What the task asks: Below is a listing. Return the lines from the one that contains "[485,283,547,296] open up" to the one that contains "[343,656,449,675] functionality ->", both ends included, verbatim and with no pictures.

Data excerpts:
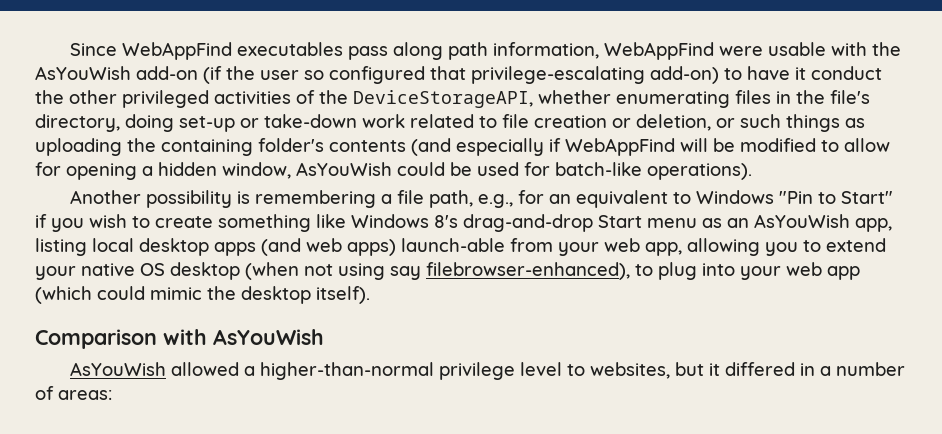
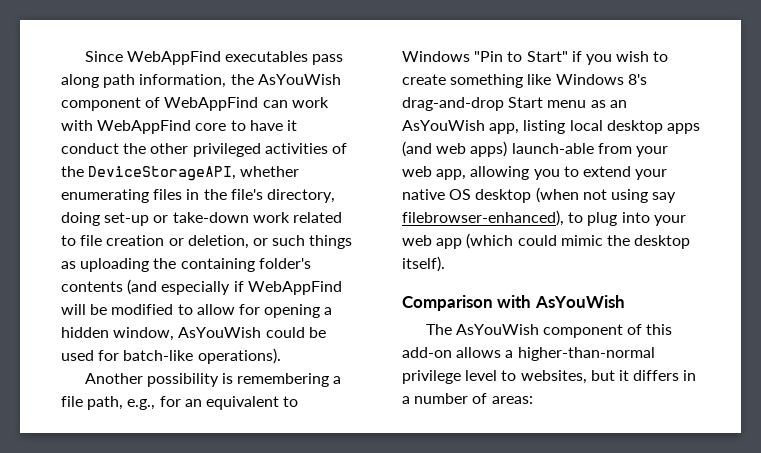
[604,42,902,60] [35,66,719,84] WebAppFind were usable with the AsYouWish add-on (if the user so configured that privilege-escalating add-on) -> [230,74,341,85] [61,97,329,111] [61,120,227,134] the AsYouWish component of WebAppFind can work with WebAppFind core
[70,362,240,376] AsYouWish allowed -> [425,324,673,338] [402,347,502,358] The AsYouWish component of this add-on allows
[725,362,796,376] differed -> [633,370,680,381] differs

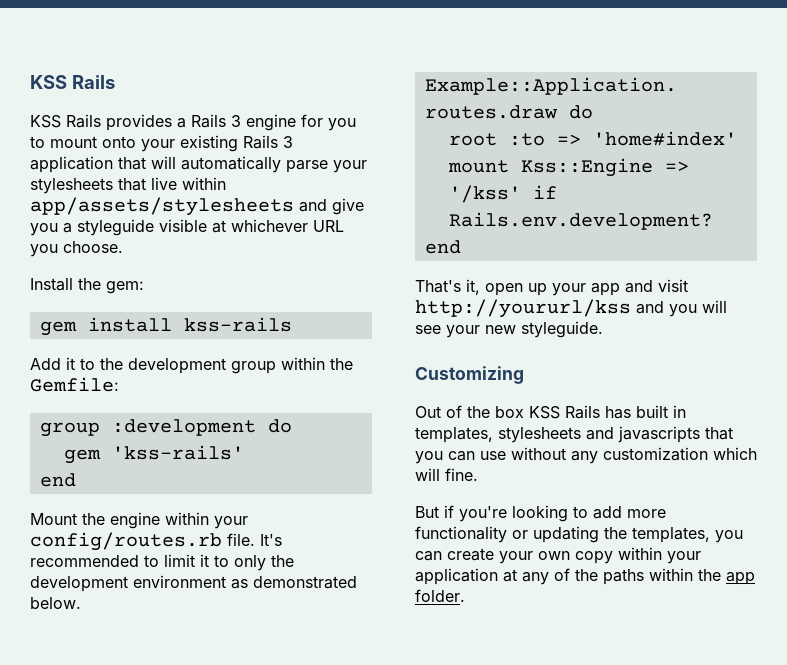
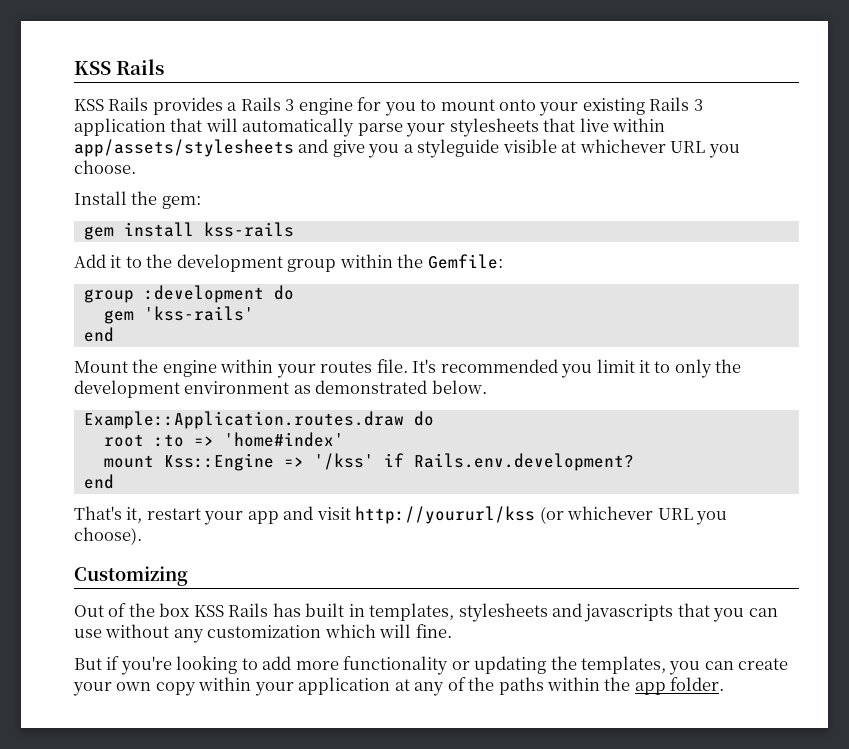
[30,532,222,551] config/routes.rb -> [320,361,373,373] routes
[144,555,159,567] to -> [561,364,593,378] you
[485,283,547,296] open up -> [146,508,201,520] restart
[636,300,727,317] [415,321,603,338] and you will see your new styleguide. -> [539,506,728,525] [74,527,142,545] (or whichever URL you choose).

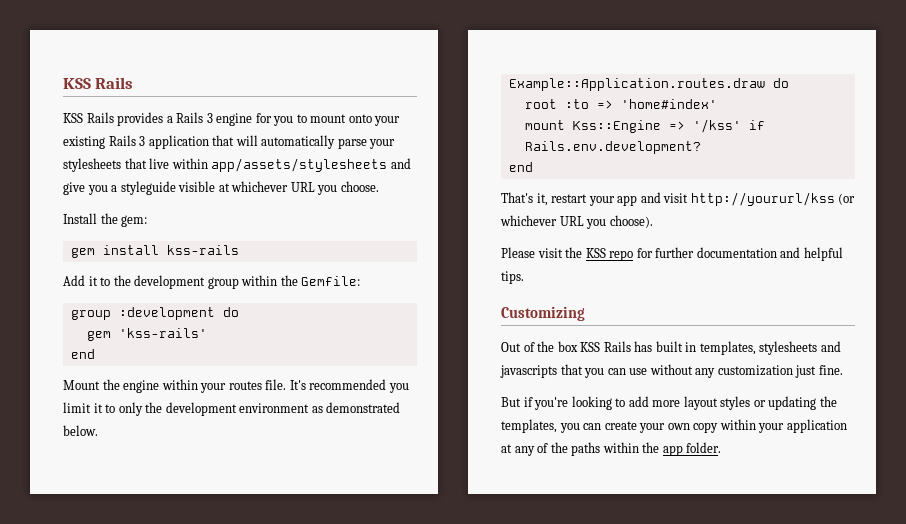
(142, 536) none -> [501,247,843,261] [501,271,524,284] // Please visit the KSS repo for further documentation and helpful tips.
[324,624,412,638] which will -> [795,365,817,378] just
[343,656,449,675] functionality -> [683,396,751,410] layout styles

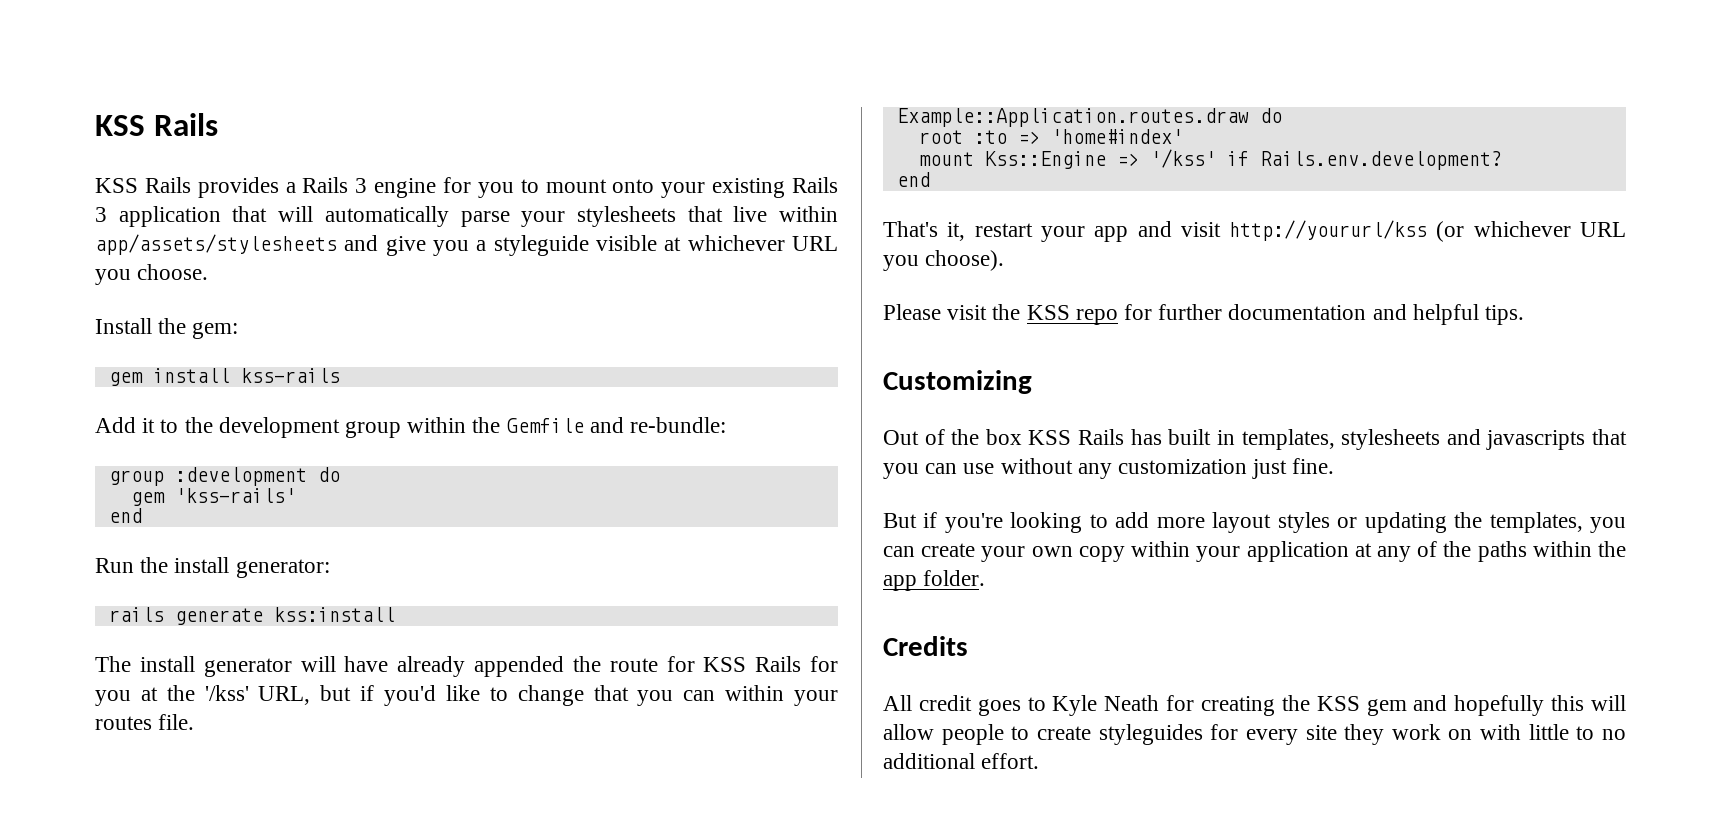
[301,276,361,286] Gemfile: -> [506,417,727,433] Gemfile and re-bundle:
[63,379,409,393] [63,402,401,416] [63,425,98,436] Mount the engine within your routes file. It's recommended you limit it to only the development environment as demonstrated below. -> [95,557,330,578] [108,607,395,625] [95,656,839,677] [95,685,839,706] [95,714,195,730] Run the install generator: // rails generate kss:install // The install generator will have already appended the route for KSS Rails for you at the '/kss' URL, but if you'd like to change that you can within your routes file.
(722, 447) none -> [883,636,968,656] [883,695,1626,716] [883,724,1626,745] [883,753,1040,769] // Credits // All credit goes to Kyle Neath for creating the KSS gem and hopefully this will allow people to create styleguides for every site they work on with little to no additional effort.

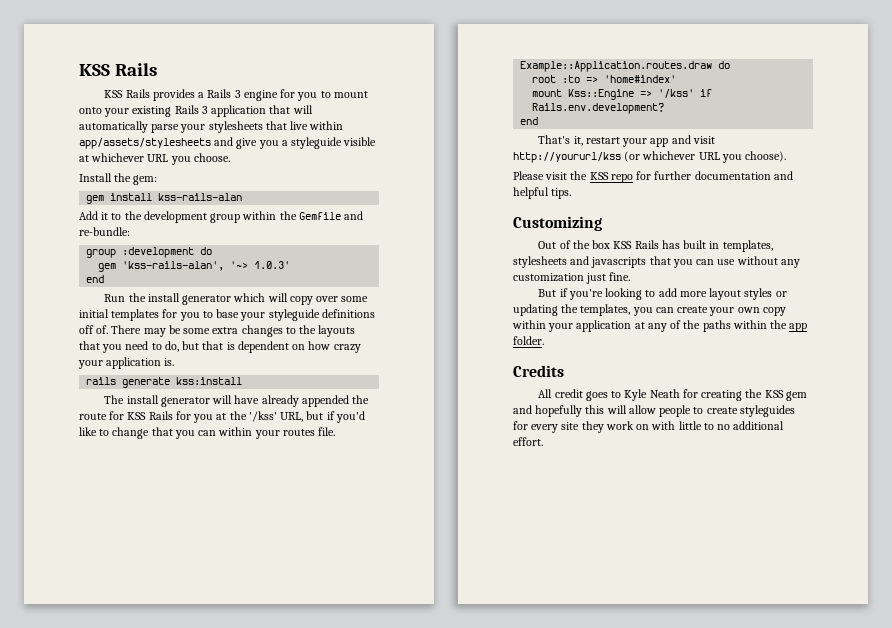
[240,368,340,383] kss-rails -> [158,193,243,201] kss-rails-alan
[174,488,296,503] 'kss-rails' -> [122,261,291,271] 'kss-rails-alan', '~> 1.0.3'
[235,559,330,578] generator: -> [182,293,369,305] [79,309,375,321] [79,325,356,337] [79,341,361,353] [78,357,175,369] generator which will copy over some initial templates for you to base your styleguide definitions off of. There may be some extra changes to the layouts that you need to do, but that is dependent on how crazy your application is.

Result for this exercise:
[485,283,547,296] open up -> [146,508,201,520] restart
[636,300,727,317] [415,321,603,338] and you will see your new styleguide. -> [539,506,728,525] [74,527,142,545] (or whichever URL you choose).

(142, 536) none -> [501,247,843,261] [501,271,524,284] // Please visit the KSS repo for further documentation and helpful tips.
[324,624,412,638] which will -> [795,365,817,378] just
[343,656,449,675] functionality -> [683,396,751,410] layout styles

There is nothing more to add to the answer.